[Items listed in a dataset]
-- -- --

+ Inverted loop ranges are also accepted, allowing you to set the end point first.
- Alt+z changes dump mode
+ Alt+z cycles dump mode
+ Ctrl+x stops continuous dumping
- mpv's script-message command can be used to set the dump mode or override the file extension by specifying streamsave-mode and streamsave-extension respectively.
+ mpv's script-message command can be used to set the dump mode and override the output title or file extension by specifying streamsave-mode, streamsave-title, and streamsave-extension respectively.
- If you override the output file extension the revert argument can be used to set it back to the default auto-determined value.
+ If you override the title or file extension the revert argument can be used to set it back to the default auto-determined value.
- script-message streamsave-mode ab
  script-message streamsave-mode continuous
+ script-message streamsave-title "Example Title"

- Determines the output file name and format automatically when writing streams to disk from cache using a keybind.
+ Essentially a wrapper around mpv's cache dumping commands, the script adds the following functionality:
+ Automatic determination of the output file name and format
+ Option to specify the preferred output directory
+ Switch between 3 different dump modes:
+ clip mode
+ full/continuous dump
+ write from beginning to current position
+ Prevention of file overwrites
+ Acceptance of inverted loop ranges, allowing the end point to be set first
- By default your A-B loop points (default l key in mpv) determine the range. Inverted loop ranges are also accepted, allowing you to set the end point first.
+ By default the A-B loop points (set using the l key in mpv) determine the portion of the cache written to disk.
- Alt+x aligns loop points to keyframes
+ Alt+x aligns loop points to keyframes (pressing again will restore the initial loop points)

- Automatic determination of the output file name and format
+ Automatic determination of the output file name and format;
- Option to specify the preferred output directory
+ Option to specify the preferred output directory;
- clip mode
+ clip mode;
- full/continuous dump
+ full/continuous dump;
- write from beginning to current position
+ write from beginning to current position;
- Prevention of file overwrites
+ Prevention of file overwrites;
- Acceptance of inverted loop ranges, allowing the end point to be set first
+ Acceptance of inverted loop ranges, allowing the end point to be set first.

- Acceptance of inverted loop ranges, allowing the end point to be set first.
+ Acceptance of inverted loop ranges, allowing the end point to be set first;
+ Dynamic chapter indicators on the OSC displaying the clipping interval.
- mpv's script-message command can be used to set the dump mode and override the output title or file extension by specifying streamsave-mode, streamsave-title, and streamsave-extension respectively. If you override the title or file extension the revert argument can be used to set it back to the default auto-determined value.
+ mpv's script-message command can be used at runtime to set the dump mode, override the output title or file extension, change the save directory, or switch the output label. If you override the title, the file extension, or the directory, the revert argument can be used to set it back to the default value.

-- -- --

◆ **Directions for this task**
Transcribe the entries above word for word, from the first line through the line containing "- Option to", and nothing else.

◆ **Completed exercise**
+ Inverted loop ranges are also accepted, allowing you to set the end point first.
- Alt+z changes dump mode
+ Alt+z cycles dump mode
+ Ctrl+x stops continuous dumping
- mpv's script-message command can be used to set the dump mode or override the file extension by specifying streamsave-mode and streamsave-extension respectively.
+ mpv's script-message command can be used to set the dump mode and override the output title or file extension by specifying streamsave-mode, streamsave-title, and streamsave-extension respectively.
- If you override the output file extension the revert argument can be used to set it back to the default auto-determined value.
+ If you override the title or file extension the revert argument can be used to set it back to the default auto-determined value.
- script-message streamsave-mode ab
  script-message streamsave-mode continuous
+ script-message streamsave-title "Example Title"

- Determines the output file name and format automatically when writing streams to disk from cache using a keybind.
+ Essentially a wrapper around mpv's cache dumping commands, the script adds the following functionality:
+ Automatic determination of the output file name and format
+ Option to specify the preferred output directory
+ Switch between 3 different dump modes:
+ clip mode
+ full/continuous dump
+ write from beginning to current position
+ Prevention of file overwrites
+ Acceptance of inverted loop ranges, allowing the end point to be set first
- By default your A-B loop points (default l key in mpv) determine the range. Inverted loop ranges are also accepted, allowing you to set the end point first.
+ By default the A-B loop points (set using the l key in mpv) determine the portion of the cache written to disk.
- Alt+x aligns loop points to keyframes
+ Alt+x aligns loop points to keyframes (pressing again will restore the initial loop points)

- Automatic determination of the output file name and format
+ Automatic determination of the output file name and format;
- Option to specify the preferred output directory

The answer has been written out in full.